Antrim Design and ADA tools are similar, starting at a relatively high level and working downward toward a silicon implementation. Antrim, which has spread into creating and selling analog IP, maintains that a speedy connection between precharacterized silicon and high-level Verilog AMS models — using Rutenbar/Carnegie-Mellon methods — requires a "guided search," preferably in the hands of an analog expert.

ADA's Genius tools push analog expertise another rung on the ladder: Based on intelligent-systems research — essentially neural-net technology — at the University of Saskatchewan, the Genius tools streamline the searching for and trying out of transistor-level alternatives. While the company has an impressive patent portfolio, its most noticeable advances include automatic worst-case topology analysis, multi-objective decision support, perception-based algorithms for circuit optimization and testbenches for optimizing single-ended and differential amplifiers, voltage references and current mirrors.
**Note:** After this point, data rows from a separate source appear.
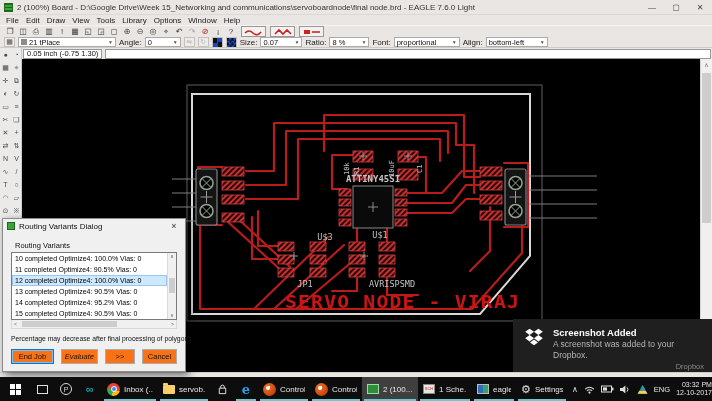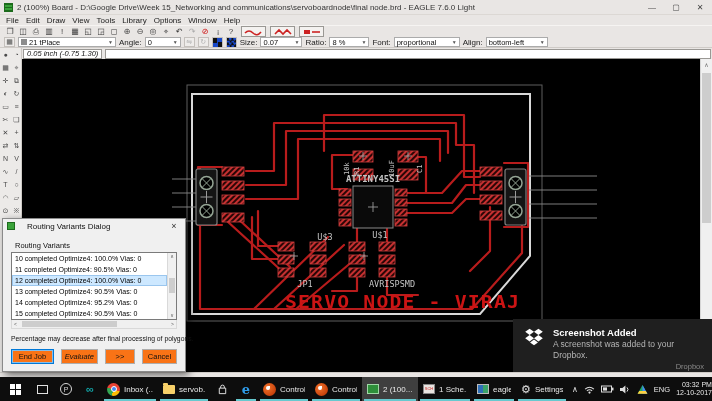--- a/index.html
+++ b/index.html
@@ -46,7 +46,7 @@
   .coordbar{position:absolute;left:22px;top:48px;width:690px;height:11px;background:#e9e6e4;
             display:flex;align-items:center;gap:3px;padding-left:1px;}
   .coords{background:#fff;border:1px solid #9a9894;height:10px;font-size:7.5px;color:#111;
-          padding:0 3px;display:flex;align-items:center;white-space:nowrap;font-style:italic;}
+          padding:0 3px;display:flex;align-items:center;white-space:nowrap;}
   .cmdline{background:#fff;border:1px solid #9a9894;height:10px;flex:1;font-size:7.5px;
            color:#111;padding:0 3px;margin-right:1px;}
   

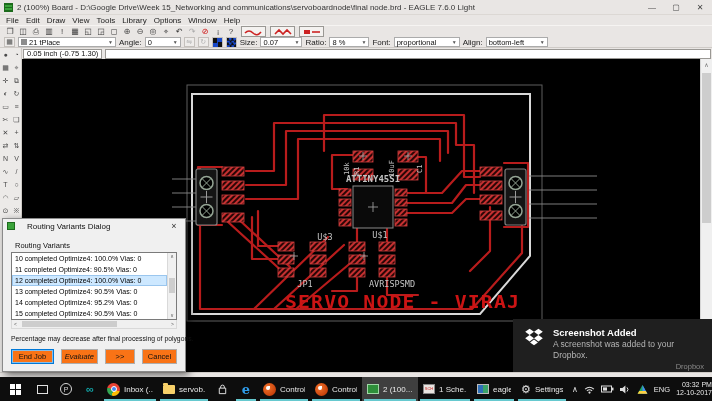--- a/index.html
+++ b/index.html
@@ -62,7 +62,7 @@
   
   .dialog{position:absolute;left:2px;top:218px;width:184px;height:154px;background:#f0f0f0;
           border:1px solid #8a8a8a;box-shadow:3px 3px 8px rgba(0,0,0,.55);z-index:10;font-size:7.5px;color:#111;}
-  .dlg-title{height:14px;display:flex;align-items:center;gap:12px;padding:0 4px;background:#f0f0f0;}
+  .dlg-title{height:14px;display:flex;align-items:center;gap:4px;padding:0 4px;background:#f0f0f0;}
   .dlg-ico{width:8px;height:8px;background:#3aa33a;border:1px solid #1c6b1c;flex:none;}
   .dlg-title-text{flex:1;font-size:8px;color:#111;}
   .dlg-close{width:14px;text-align:center;font-size:9px;color:#333;}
Dataquest's Smith called analog circuit optimizers "good practical tools," but wondered how quickly such companies can recover their costs. "There are only 2,000 to 4,000 analog designers in the entire world," he said.

Financial analyst John Barr of Robertson Stephens said the EDA industry will growing from $3 billion in 2001 to $6.3 billion in 2005, with the analog portion of the market growing at a 50 percent annual rate over that same period.